Task objective
Only the text should be kept: print every entry below exactly and leave each image out.

:: Listed entries ::

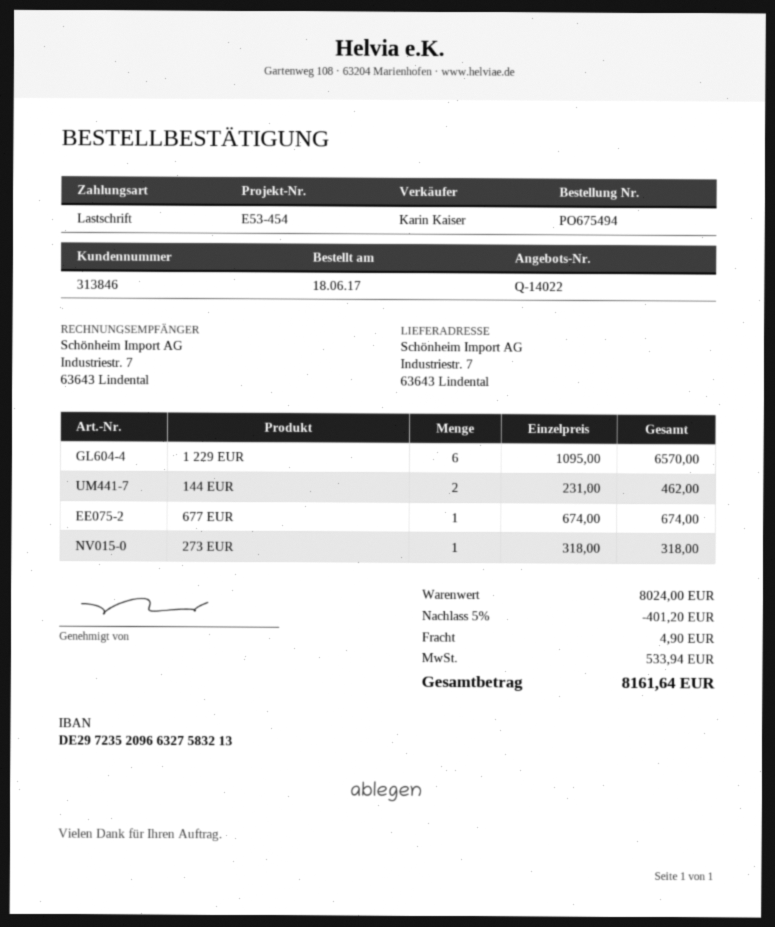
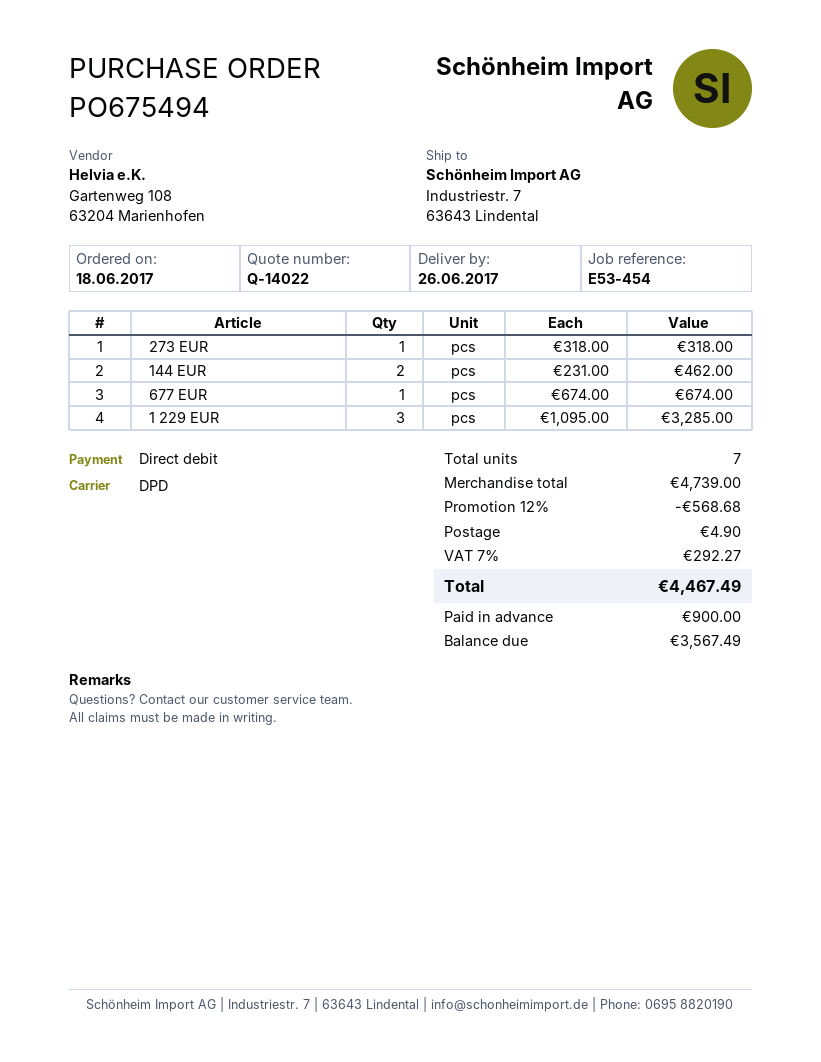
1 229 EUR: 6 x 1095.00 = 6570.00 -> 3 x 1095.00 = 3285.00
subtotal: 8024.00 -> 4739.00
discount: 5% = 401.20 -> 12% = 568.68
tax: 533.94 -> 292.27
total: 8161.64 -> 4467.49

:::

The completed task
1 229 EUR: 6 x 1095.00 = 6570.00 -> 3 x 1095.00 = 3285.00
subtotal: 8024.00 -> 4739.00
discount: 5% = 401.20 -> 12% = 568.68
tax: 533.94 -> 292.27
total: 8161.64 -> 4467.49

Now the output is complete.